Leni zündete die Kerze an, brachte die Räucher-

kohle zum Glühen und legte sie in die mit Sand gefüllte Schale. Anschließend gab sie die vorbereitete Krärutemischung auf die Kohle und atmete den würzigen Rauch ein. Still ein Gebet und einen Segen sprechend, schritt sie einmal rund um die Küche und stellte die Schale mit der vor sich hin schwelenden Mischung in die Eingangshalle mitten auf den Boden. Dann verteilte sie glimmende Räucherstäbchen in jedem Zimmer des Hauses. Sie beschloss, Keller und Dachboden auszulassen. Es würde mehrere Durchgänge erfordern, bis sie den ganzen alten Mief vertrieben hätte.

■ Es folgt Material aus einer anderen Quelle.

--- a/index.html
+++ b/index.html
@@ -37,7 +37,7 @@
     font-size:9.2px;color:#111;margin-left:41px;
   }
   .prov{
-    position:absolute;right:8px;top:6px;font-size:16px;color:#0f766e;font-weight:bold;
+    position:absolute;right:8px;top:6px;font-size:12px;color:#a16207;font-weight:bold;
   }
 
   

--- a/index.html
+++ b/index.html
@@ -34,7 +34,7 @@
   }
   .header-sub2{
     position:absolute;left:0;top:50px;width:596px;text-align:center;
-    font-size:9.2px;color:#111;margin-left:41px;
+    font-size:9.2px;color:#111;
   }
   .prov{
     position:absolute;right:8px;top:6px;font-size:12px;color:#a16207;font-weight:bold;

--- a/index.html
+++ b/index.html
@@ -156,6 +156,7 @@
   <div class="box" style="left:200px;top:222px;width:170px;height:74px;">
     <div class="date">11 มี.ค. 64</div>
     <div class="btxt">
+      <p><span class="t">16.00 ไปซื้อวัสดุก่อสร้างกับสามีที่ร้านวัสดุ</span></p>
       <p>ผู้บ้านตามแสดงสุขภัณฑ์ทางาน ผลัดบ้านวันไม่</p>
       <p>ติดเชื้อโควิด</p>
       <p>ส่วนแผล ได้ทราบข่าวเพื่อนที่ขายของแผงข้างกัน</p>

Vor dem Schlafzimmer der Eltern zögerte sie, mit der Hand auf dem Türgriff. Schließlich drückte sie ihn energisch nach unten und stellte glimmende Stäbchen auf die Spiegelkommode ihrer Mutter. Maria Sonnbichler hatte das Schlafzimmer mit in die Ehe gebracht. Dafür hatte sie sich ihre Rentenansprüche auszahlen lassen.

»Das Schlafzimmer war meine Mitgift. Ich wollte nicht, dass meine Schwiegerleut mir nachsagen konnten, ich hätte bettelarm auf den reichen Hof eingeheiratet. Und die Rente? — Ich hab deinen Vater geheiratet. Wieso sollte ich dann eine eigene Rente brauchen? Es heißt: In guten wie in schlechten Zeiten.« Die Geschichte hatte Maria ihrer Tochter oft erzählt, wenn sie gemeinsam die Matratzen ausgeklopft und die Betten frisch bezogen hatten. Dabei strich ihre Mutter mit rauen Händen über das helle glatte Holz der Nachtschränkchen.

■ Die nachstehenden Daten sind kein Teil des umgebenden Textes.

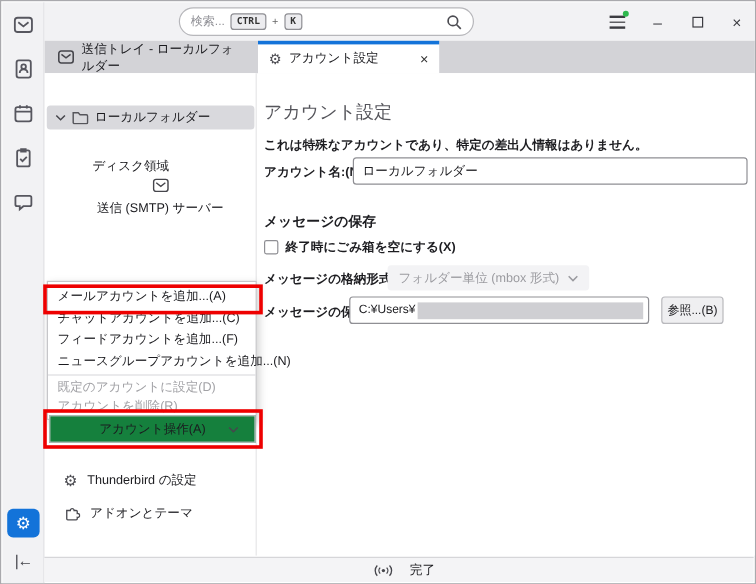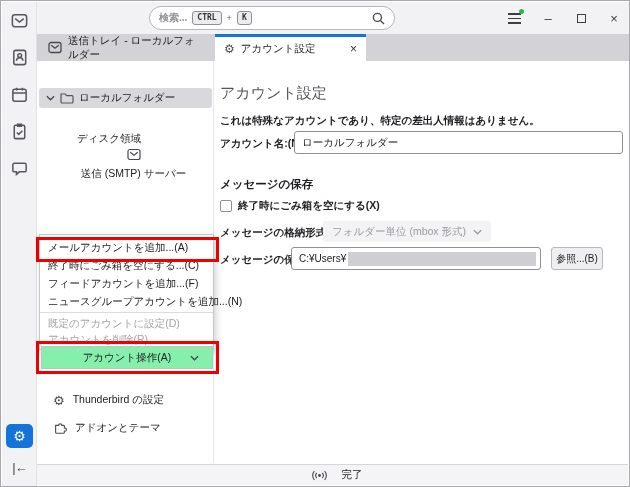--- a/index.html
+++ b/index.html
@@ -15,7 +15,7 @@
   
   .topbar { position:absolute; left:36px; top:1px; width:593px; height:32px; background:#f2f2f4; }
   .search { position:absolute; left:112px; top:4px; width:246px; height:24px; background:#fff; border:1px solid #b7b7bb; border-radius:13px; display:flex; align-items:center; padding:0 9px; gap:5px; }
-  .search .ph { color:#8f8f95; font-size:10px;font-weight:bold; }
+  .search .ph { color:#8f8f95; font-size:10px; }
   kbd.pill { font-size:8px; font-weight:bold; color:#333; background:#ececef; border:1px solid #8f8f94; border-radius:3px; padding:1px 4px; line-height:1.2; }
   .search .plus { font-size:9px; color:#666; }
   .search .spacer { flex:1; }

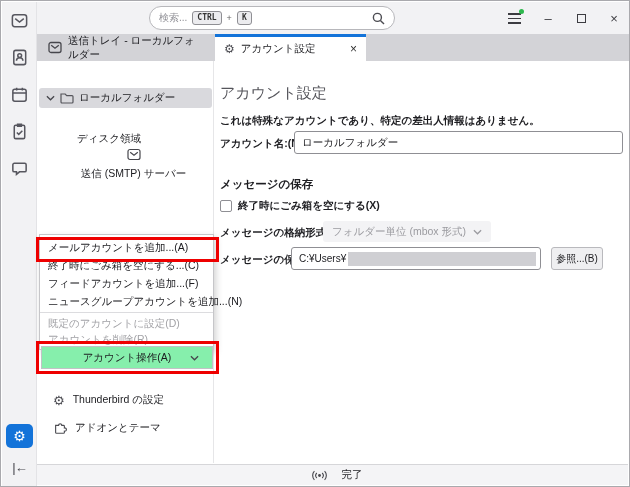--- a/index.html
+++ b/index.html
@@ -237,7 +237,7 @@
 
   <div class="popup">
     <div class="menu-item">メールアカウントを追加...(A)</div>
-    <div class="menu-item">終了時にごみ箱を空にする...(C)</div>
+    <div class="menu-item">チャットアカウントを追加...(C)</div>
     <div class="menu-item">フィードアカウントを追加...(F)</div>
     <div class="menu-item">ニュースグループアカウントを追加...(N)</div>
     <div class="menu-sep"></div>

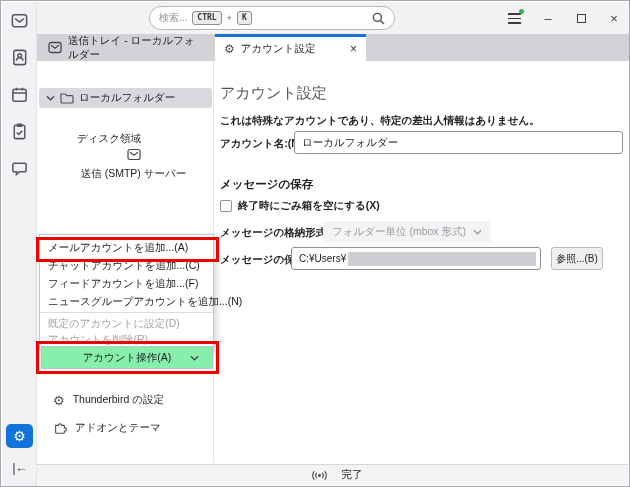--- a/index.html
+++ b/index.html
@@ -51,7 +51,7 @@
   .menu-item.disabled { color:#a2a2a6; height:16px; line-height:16px; }
 
   
-  .acct-btn { position:absolute; left:40px; top:345px; width:172px; height:23px; background:#86efac; border:1px solid #c2c2c6; display:flex; align-items:center; justify-content:center; font-size:10.5px; color:#1b1b1f; z-index:5; }
+  .acct-btn { position:absolute; left:40px; top:345px; width:172px; height:23px; background:#15803d; border:1px solid #c2c2c6; display:flex; align-items:center; justify-content:center; font-size:10.5px; color:#1b1b1f; z-index:5; }
   .acct-btn .chev { position:absolute; right:13px; top:8px; }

Ein Zimmer betrat Leni nicht.

Christians Zimmer, das schaff ich nicht. Da brauch ich mehr Ruhe.

Sie zögerte, holte ein Seelenlicht aus dem Karton, der auch die Räucherwaren enthielt, und stellte es zusammen mit einigen Räucherstäbchen vor die verschlossene Zimmertür ihres Bruders.

Zum Zeichen der Versöhnung brachte sie ein weiteres brennendes ewiges Licht in das Elternschlafzimmer.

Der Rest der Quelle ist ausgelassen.